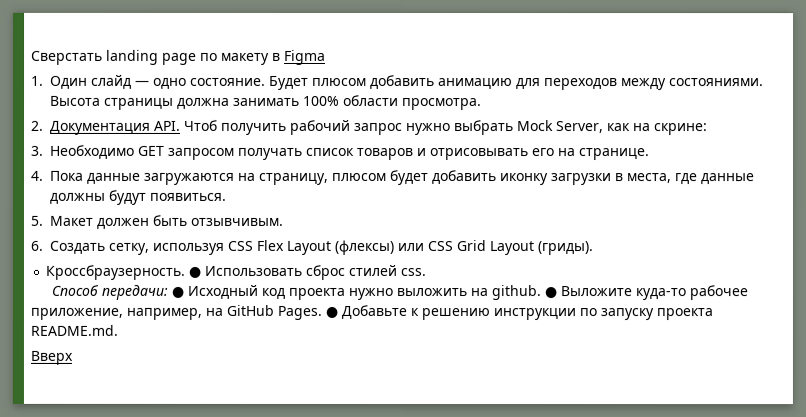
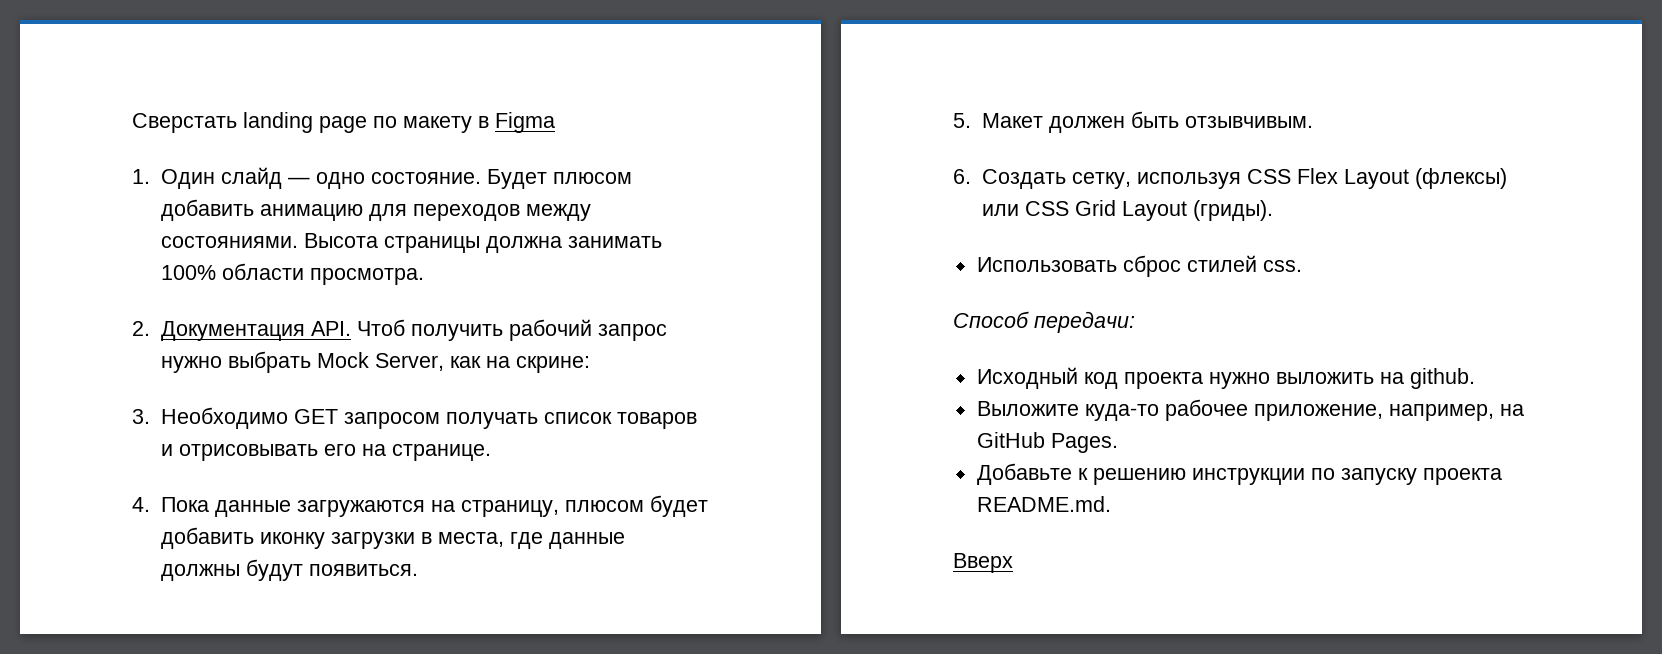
- Кроссбраузерность. ● Использовать сброс стилей css.
+ Использовать сброс стилей css.
- Способ передачи: ● Исходный код проекта нужно выложить на github. ● Выложите куда-то рабочее приложение, например, на GitHub Pages. ● Добавьте к решению инструкции по запуску проекта README.md.
+ Способ передачи:
+ Исходный код проекта нужно выложить на github.
+ Выложите куда-то рабочее приложение, например, на GitHub Pages.
+ Добавьте к решению инструкции по запуску проекта README.md.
================
▸ Your task
Give every line of the listing above again, exactly, with no images.

▸ Exercise response
- Кроссбраузерность. ● Использовать сброс стилей css.
+ Использовать сброс стилей css.
- Способ передачи: ● Исходный код проекта нужно выложить на github. ● Выложите куда-то рабочее приложение, например, на GitHub Pages. ● Добавьте к решению инструкции по запуску проекта README.md.
+ Способ передачи:
+ Исходный код проекта нужно выложить на github.
+ Выложите куда-то рабочее приложение, например, на GitHub Pages.
+ Добавьте к решению инструкции по запуску проекта README.md.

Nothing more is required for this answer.